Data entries
────────────────

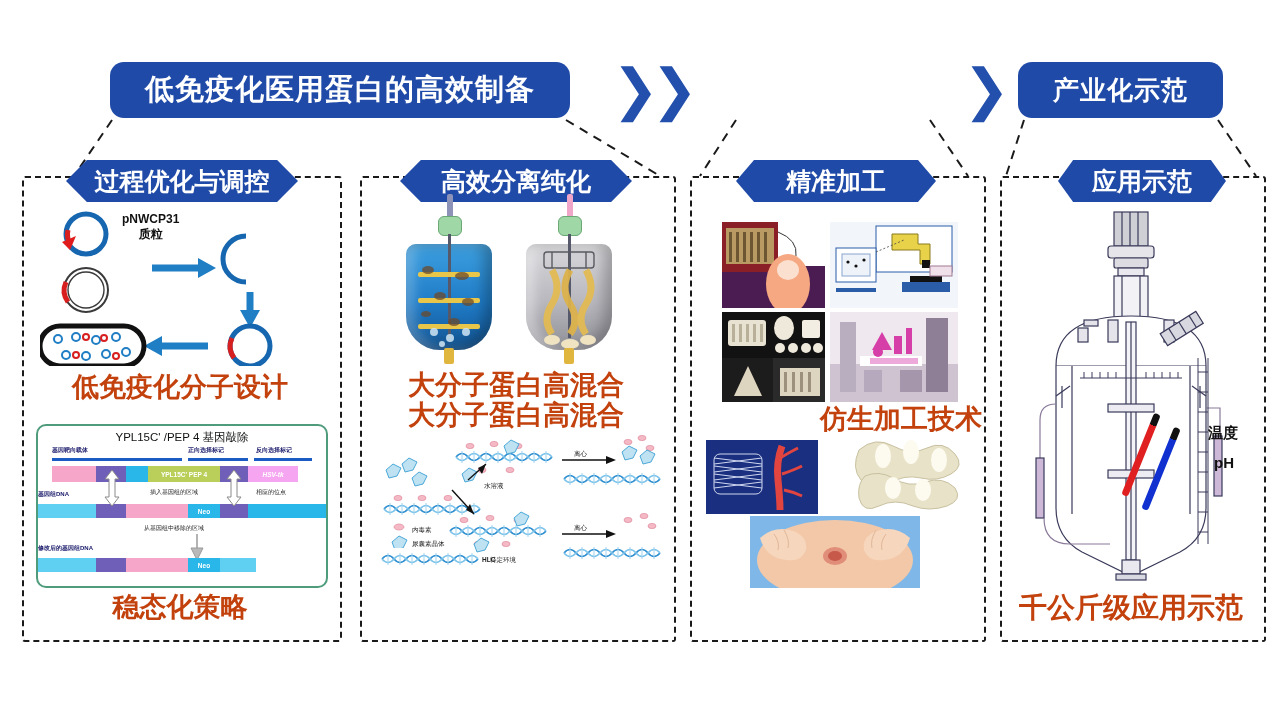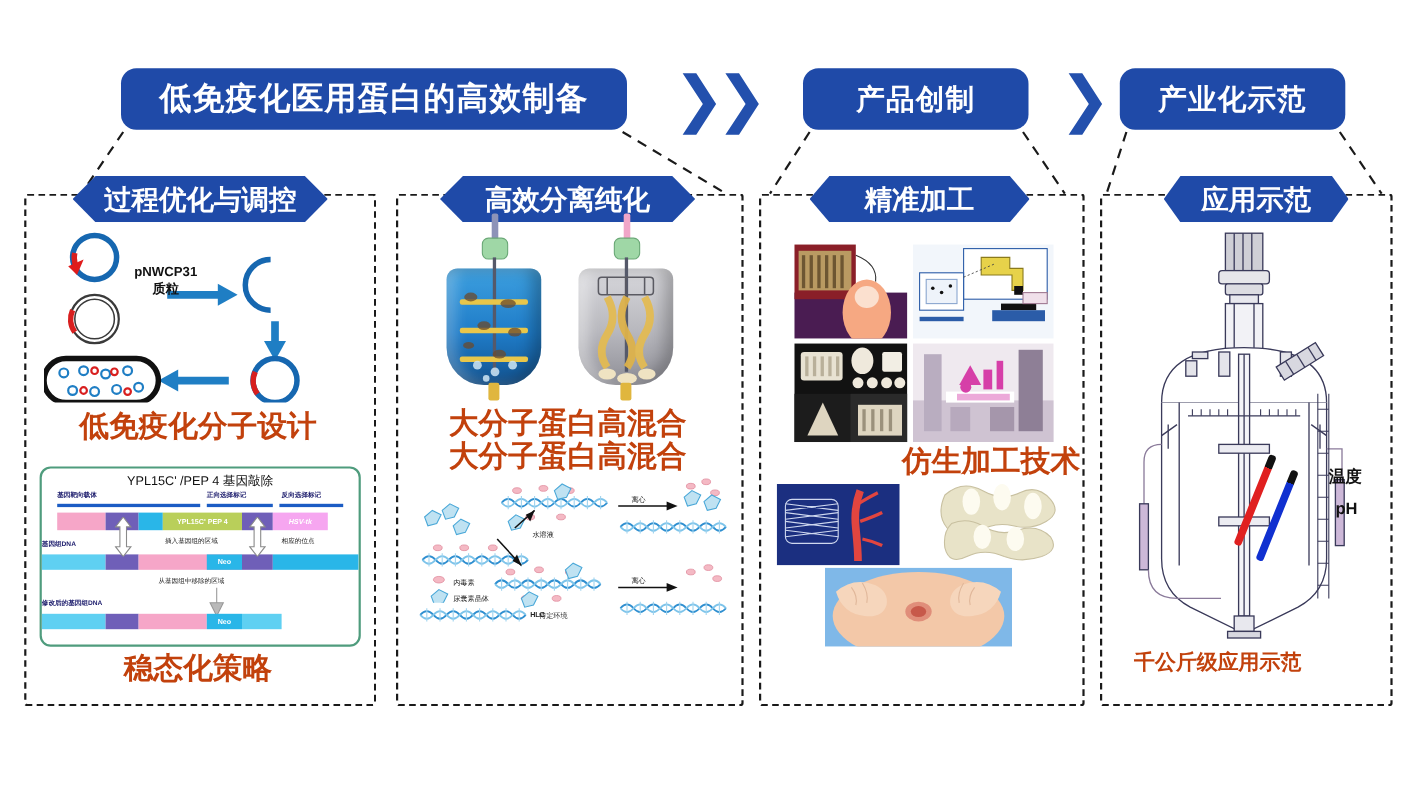"产品创制" div.top-banner { html: <div>产品创制</div> -> none }
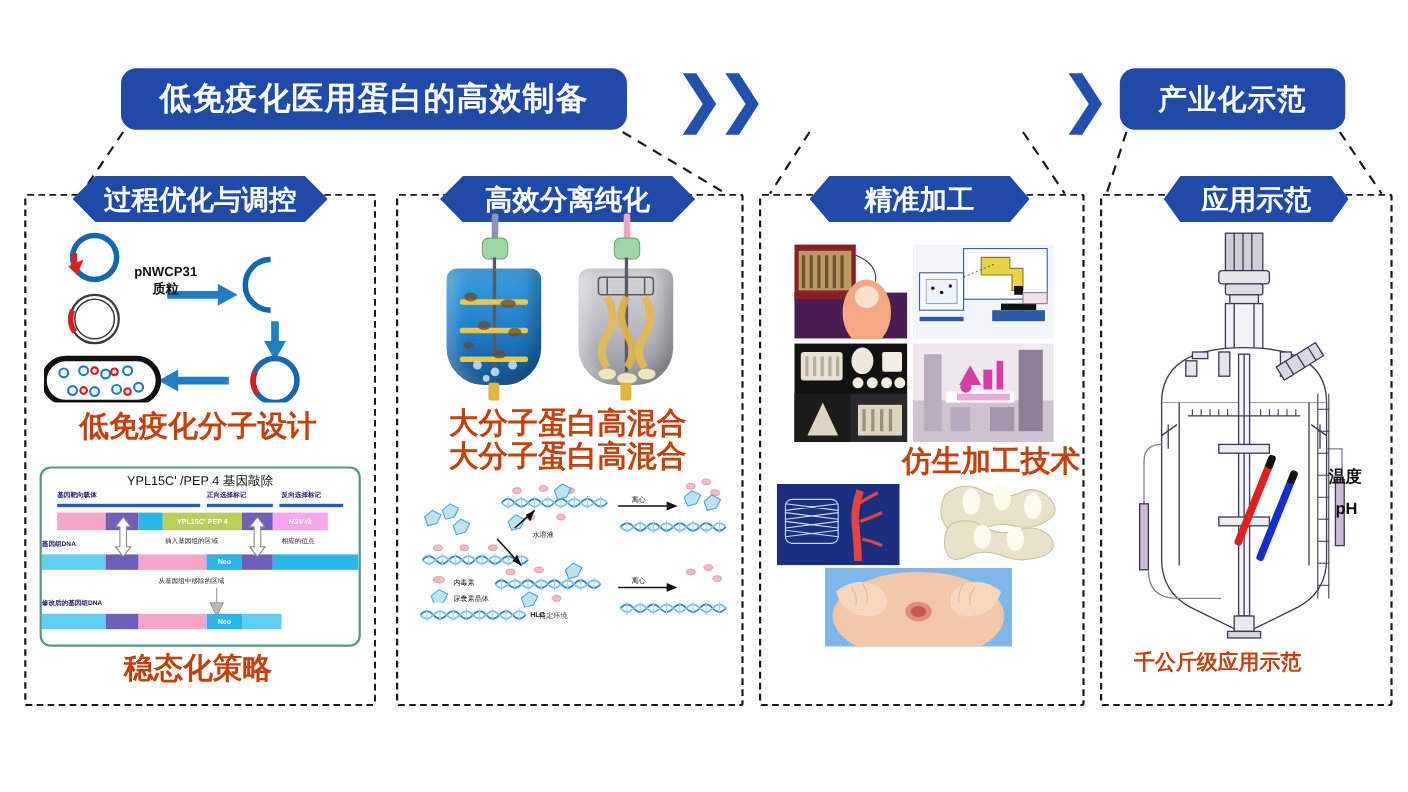"pNWCP31" .plasmid-label { margin-top: 28px -> none }
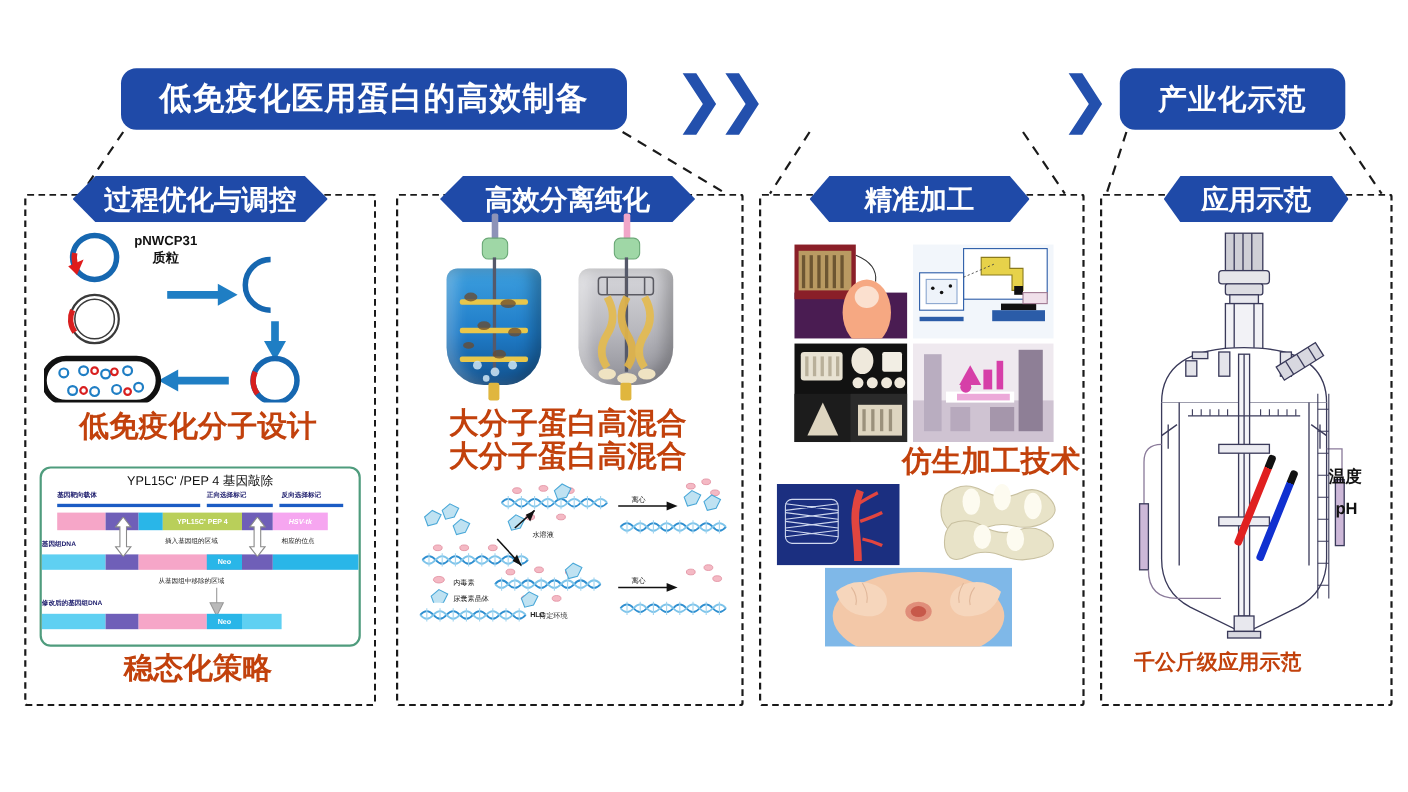"千公斤级应用示范" #cap-c4b { font-size: 19px -> 28px; left: 976px -> 1000px }
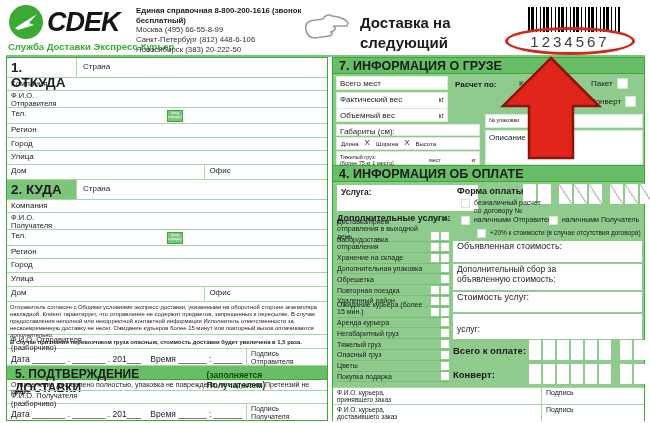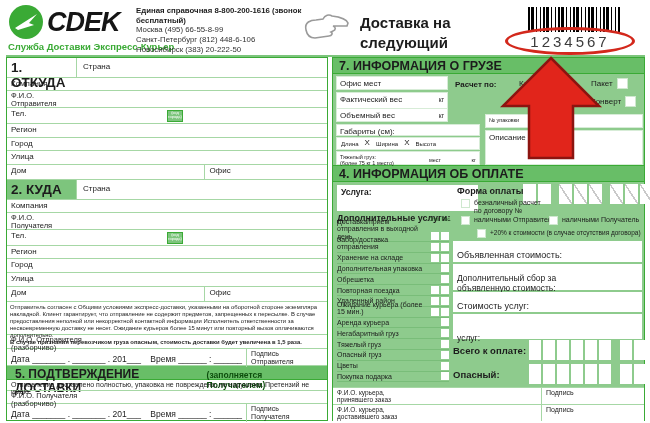"Офис мест" span { text: Офис -> Всего }
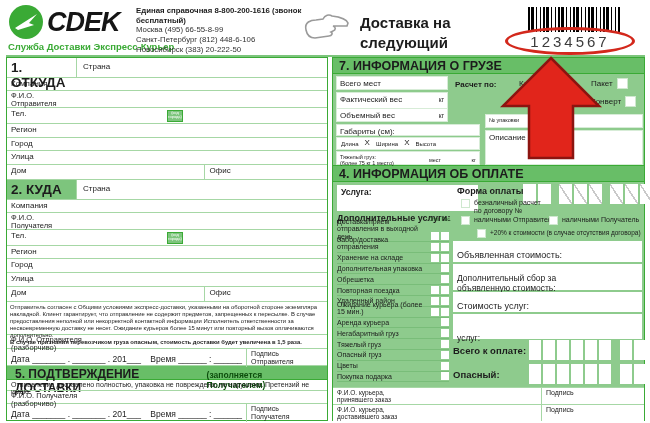"Объявленная стоимость:" .money { padding: 9px 4px -> 0 4px }
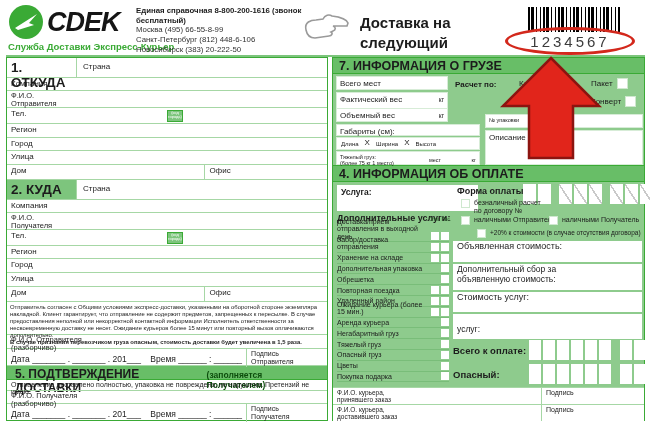"Опасный:" span.pl { text: Опасный -> Конверт }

────────────────

§ Action item:
Output the records above in their entirety and exactly, leaving out all images.

§ Result for this exercise:
"产品创制" div.top-banner { html: <div>产品创制</div> -> none }
"pNWCP31" .plasmid-label { margin-top: 28px -> none }
"千公斤级应用示范" #cap-c4b { font-size: 19px -> 28px; left: 976px -> 1000px }
"Офис мест" span { text: Офис -> Всего }
"Объявленная стоимость:" .money { padding: 9px 4px -> 0 4px }
"Опасный:" span.pl { text: Опасный -> Конверт }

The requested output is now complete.